Now she, along with a local community of Black yoga teachers and entrepreneurs, is working to change that. Manning, Alecia Dawn, Felicia Savage Friedman, and Maya Savage have all built yoga practices in Steel City that emphasize social and reproductive justice.
For these women, part of becoming a yoga instructor meant challenging some of the ingrained conventions and goals of Western yoga.
“Yoga in the West was about contortions and being flexible, as opposed to being flexible mentally,” explains Savage.
For Dawn, despite enjoying yoga in high school, she knew something was missing.

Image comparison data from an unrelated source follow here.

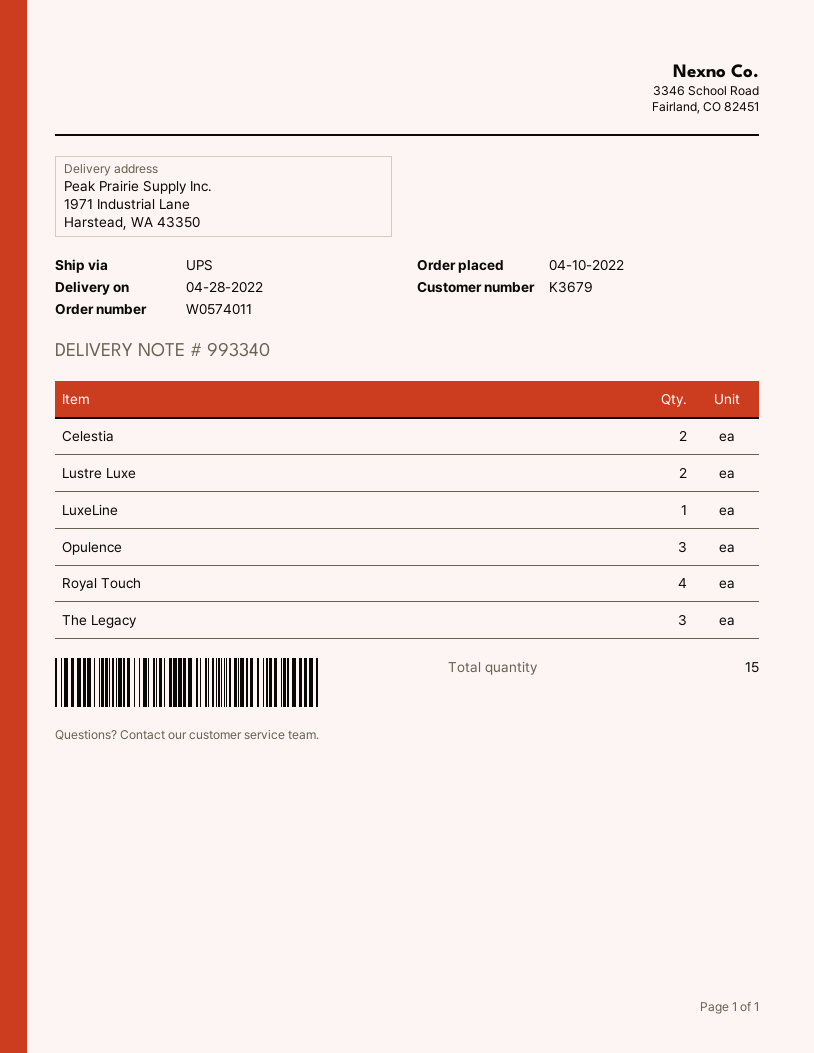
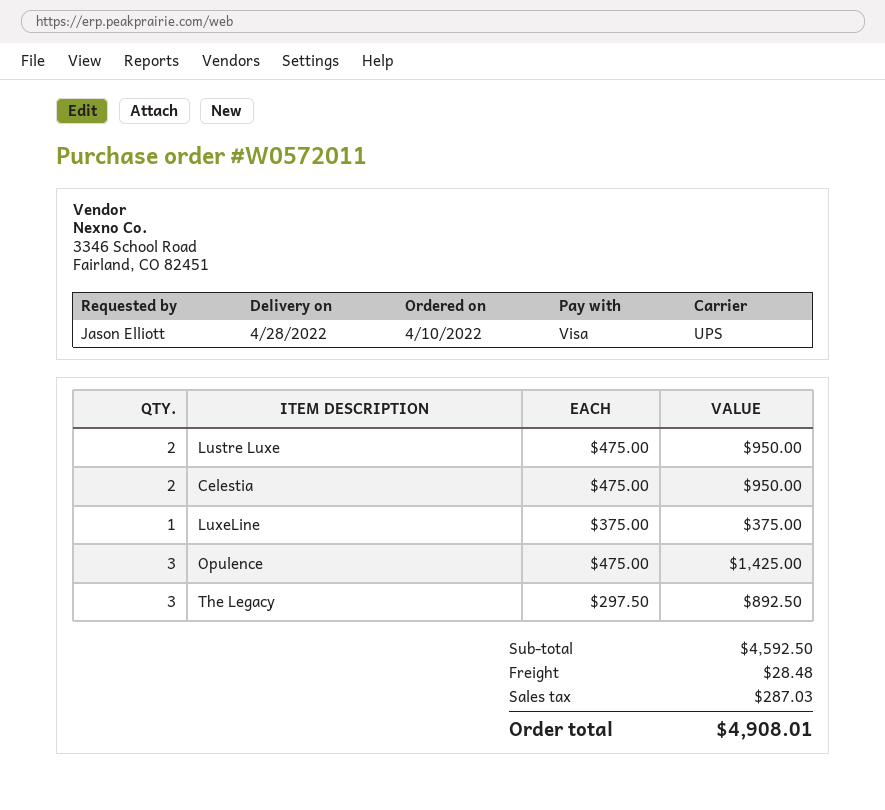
order number: W0574011 -> W0572011
Royal Touch: 4 -> none

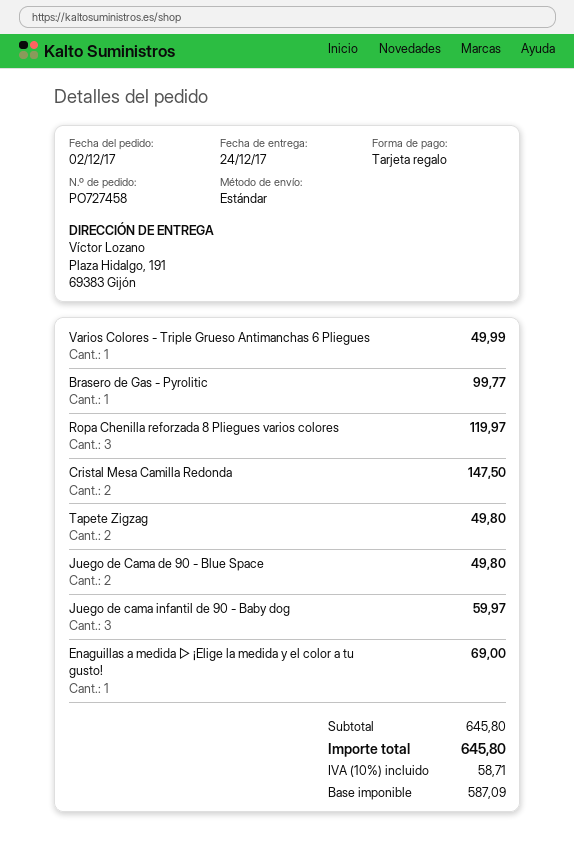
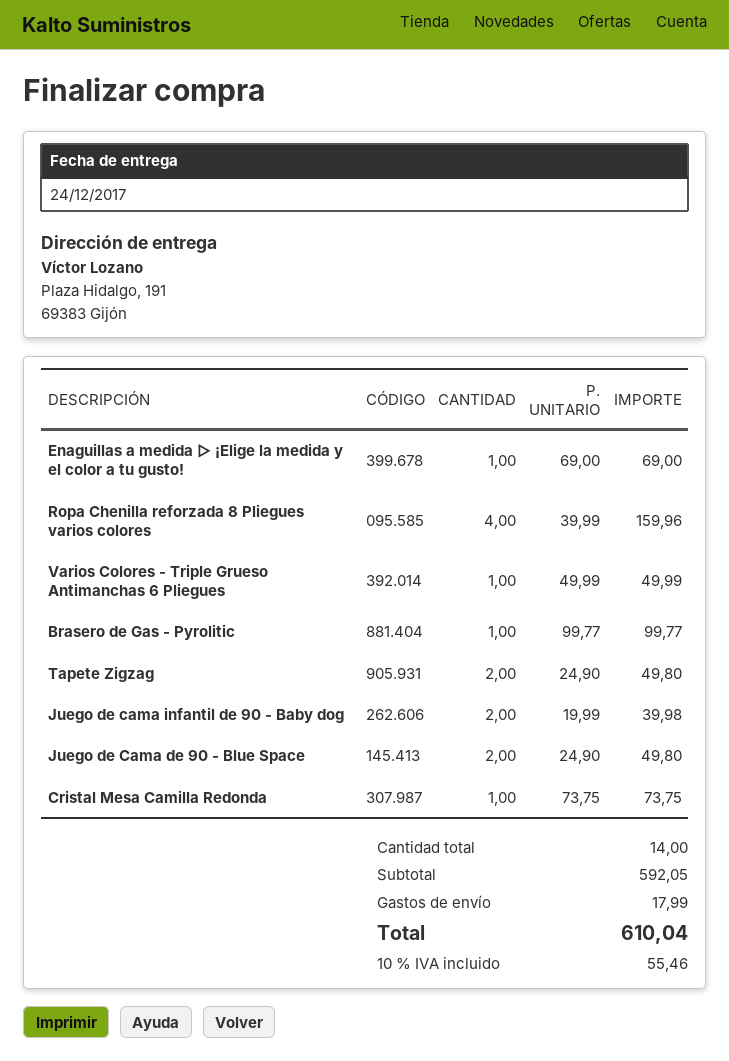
Ropa Chenilla reforzada 8 Pliegues varios colores: 3 for 119.97 -> 4 for 159.96
Cristal Mesa Camilla Redonda: 2 for 147.50 -> 1 for 73.75
Juego de cama infantil de 90 - Baby dog: 3 for 59.97 -> 2 for 39.98
subtotal: 645.80 -> 592.05
shipping: none -> 17.99
tax: 10% = 58.71 -> 10% = 55.46
total: 645.80 -> 610.04

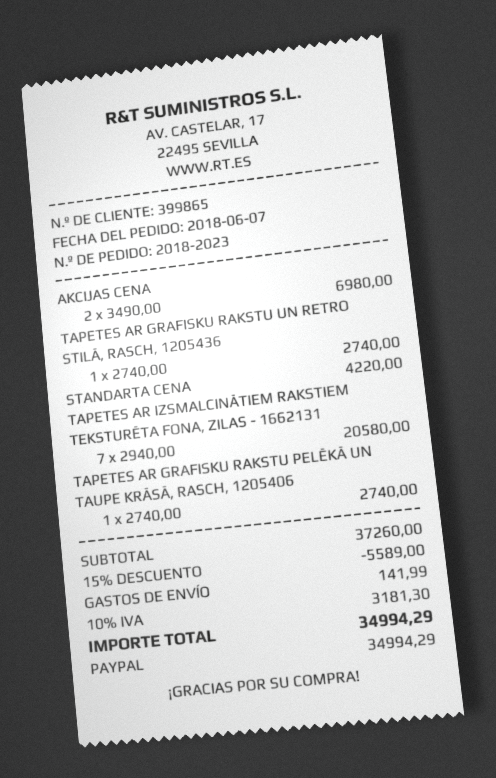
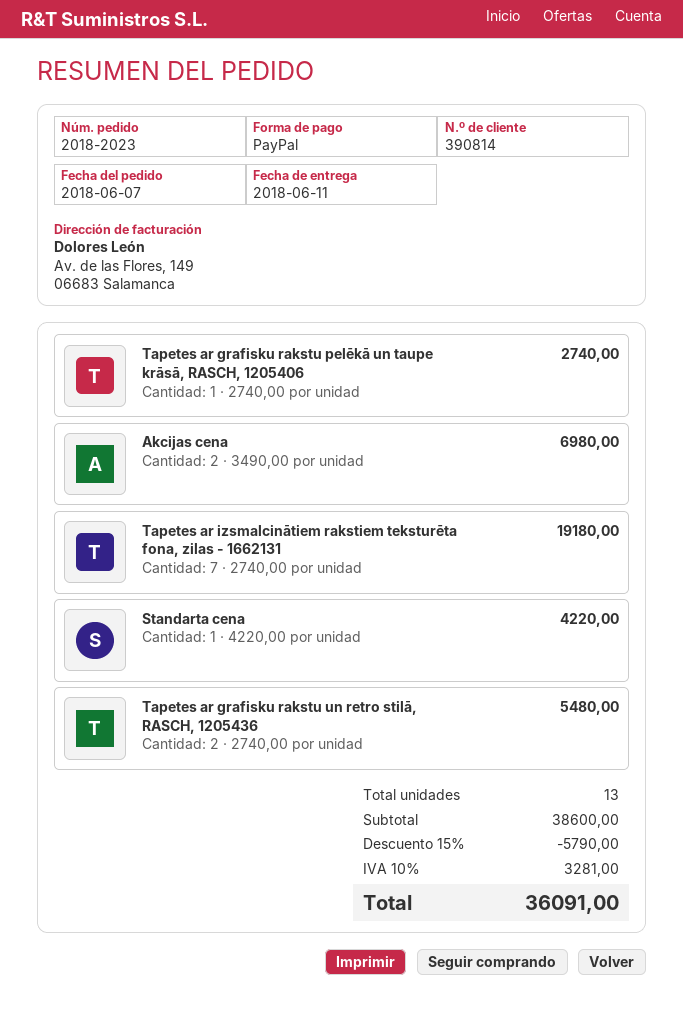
customer number: 399865 -> 390814
TAPETES AR GRAFISKU RAKSTU UN RETRO STILĀ, RASCH, 1205436: 1 x 2740.00 = 2740.00 -> 2 x 2740.00 = 5480.00
TAPETES AR IZSMALCINĀTIEM RAKSTIEM TEKSTURĒTA FONA, ZILAS - 1662131: 7 x 2940.00 = 20580.00 -> 7 x 2740.00 = 19180.00
subtotal: 37260.00 -> 38600.00
discount: 15% = 5589.00 -> 15% = 5790.00
shipping: 141.99 -> none
tax: 10% = 3181.30 -> 10% = 3281.00
total: 34994.29 -> 36091.00

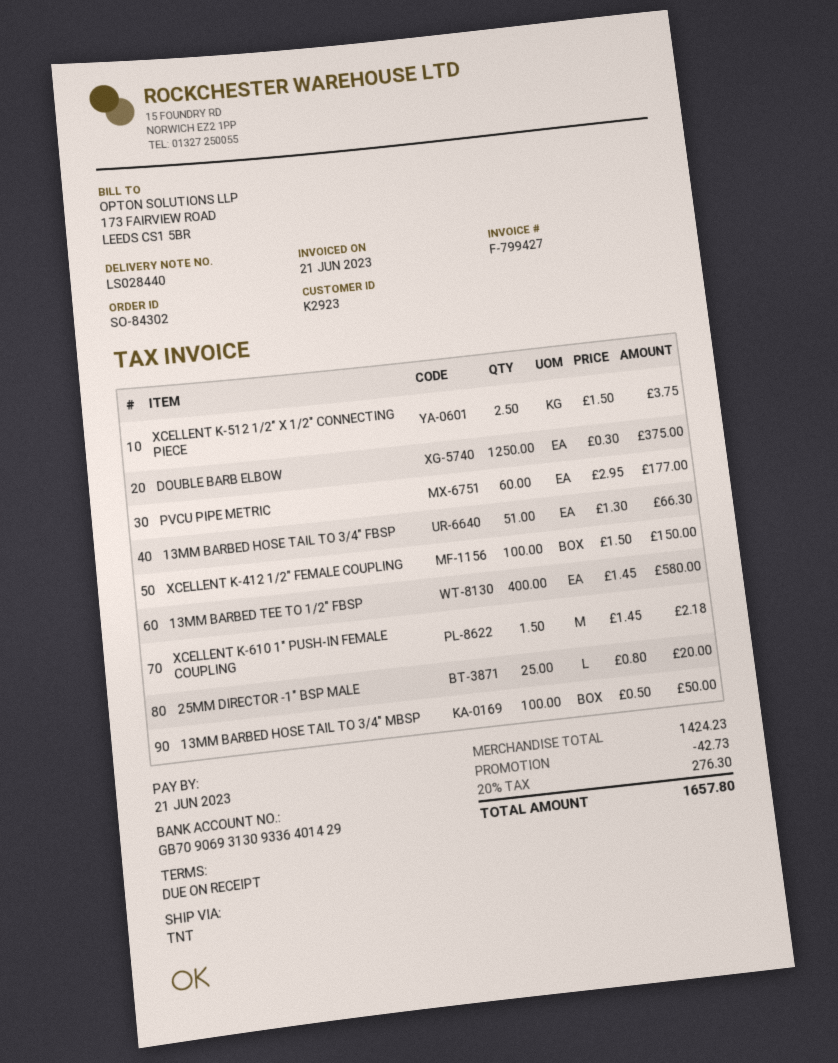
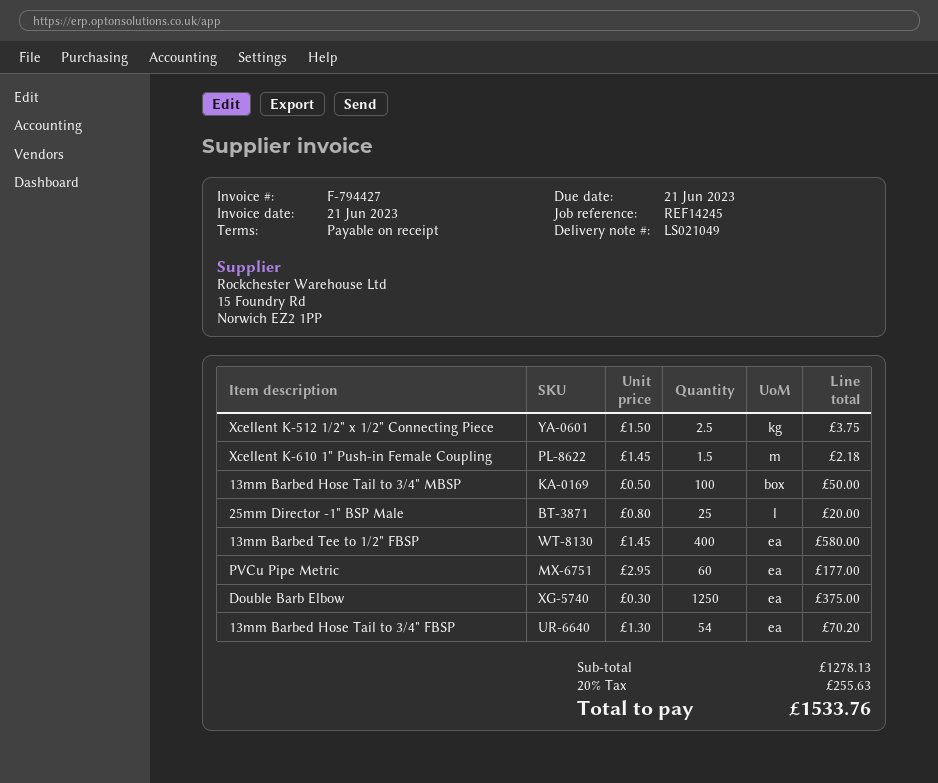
delivery note number: LS028440 -> LS021049
invoice number: F-799427 -> F-794427
13MM BARBED HOSE TAIL TO 3/4" FBSP: 51 x 1.30 = 66.30 -> 54 x 1.30 = 70.20
XCELLENT K-412 1/2" FEMALE COUPLING: 100 x 1.50 = 150.00 -> none
subtotal: 1424.23 -> 1278.13
discount: 42.73 -> none
tax: 20% = 276.30 -> 20% = 255.63
total: 1657.80 -> 1533.76

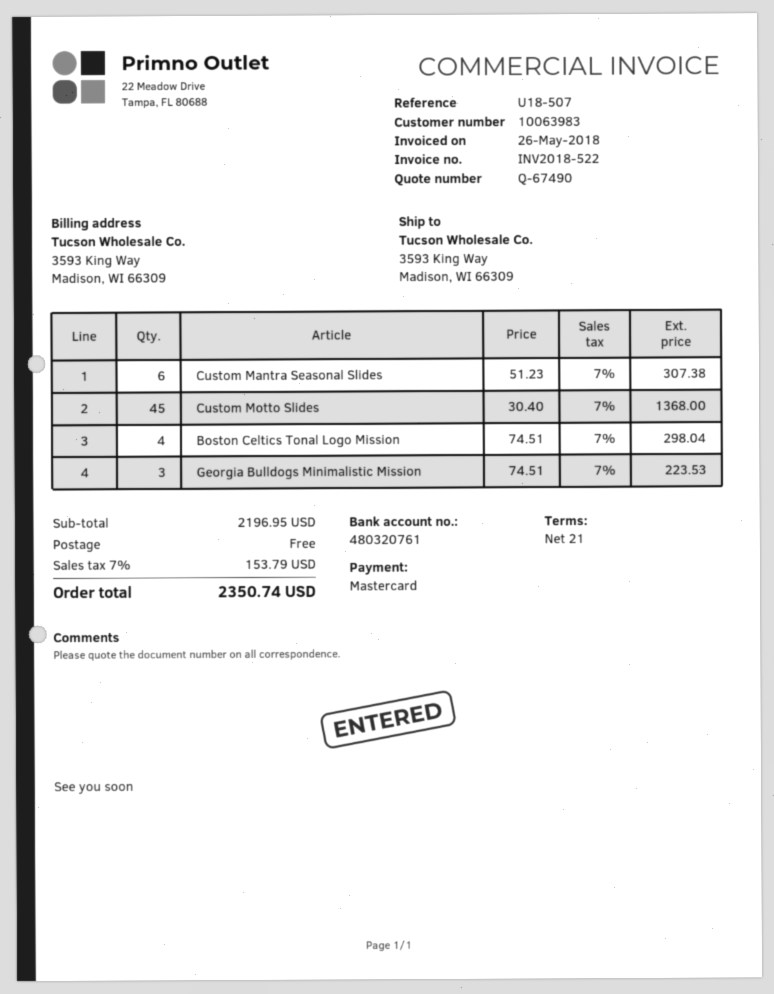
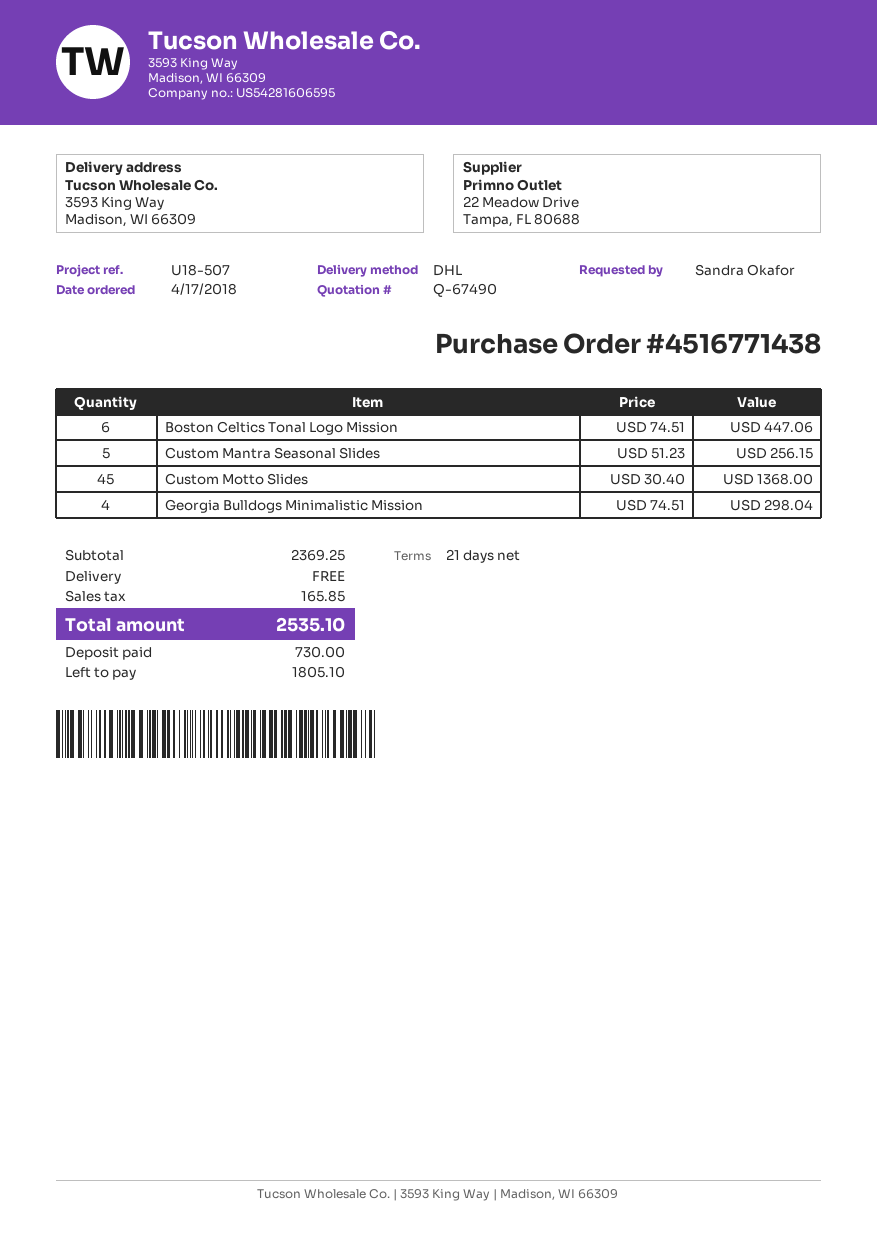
Custom Mantra Seasonal Slides: 6 x 51.23 = 307.38 -> 5 x 51.23 = 256.15
Boston Celtics Tonal Logo Mission: 4 x 74.51 = 298.04 -> 6 x 74.51 = 447.06
Georgia Bulldogs Minimalistic Mission: 3 x 74.51 = 223.53 -> 4 x 74.51 = 298.04
subtotal: 2196.95 -> 2369.25
tax: 153.79 -> 165.85
total: 2350.74 -> 2535.10

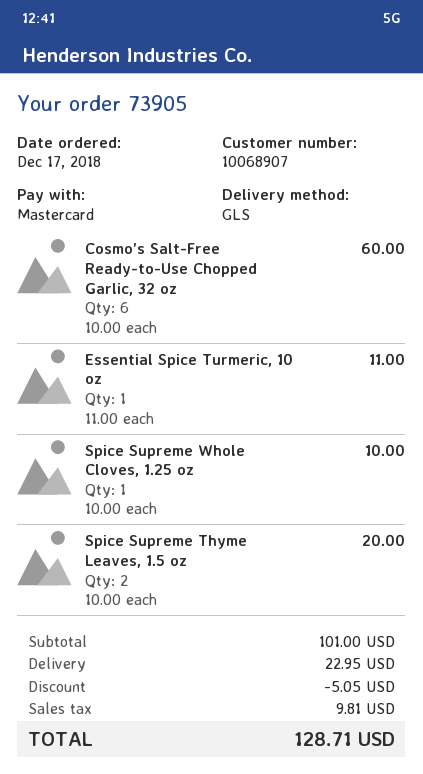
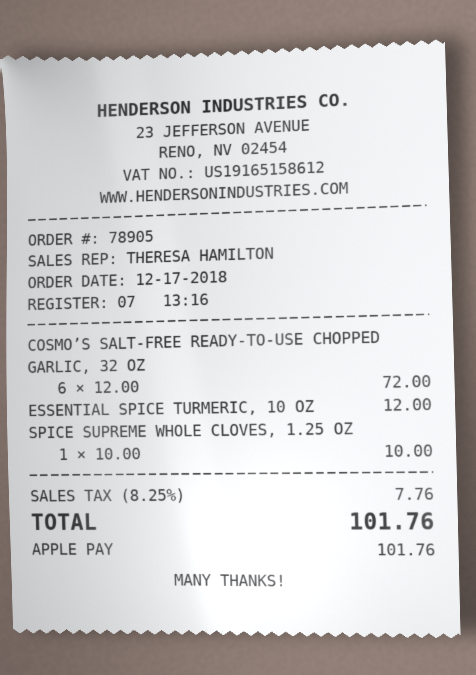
order number: 73905 -> 78905
payment method: Mastercard -> Apple Pay
Cosmo’s Salt-Free Ready-to-Use Chopped Garlic, 32 oz: 6 x 10.00 = 60.00 -> 6 x 12.00 = 72.00
Essential Spice Turmeric, 10 oz: 1 x 11.00 = 11.00 -> 1 x 12.00 = 12.00
Spice Supreme Thyme Leaves, 1.5 oz: 2 x 10.00 = 20.00 -> none
discount: 5.05 -> none
shipping: 22.95 -> none
tax: 9.81 -> 7.76
total: 128.71 -> 101.76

“Most of the places I studied at were white spaces with white women and that was normalized for me,” she recalls.
It wasn’t until she took a yoga class at the YMCA that it clicked for her what yoga could really be.
“I laughed a lot in the class,” she says. “It wasn’t just this serious space where you had to get every pose right. They were different ages, different body types, different colors and backgrounds.”
That environment was a truer reflection of Pittsburgh and its communities.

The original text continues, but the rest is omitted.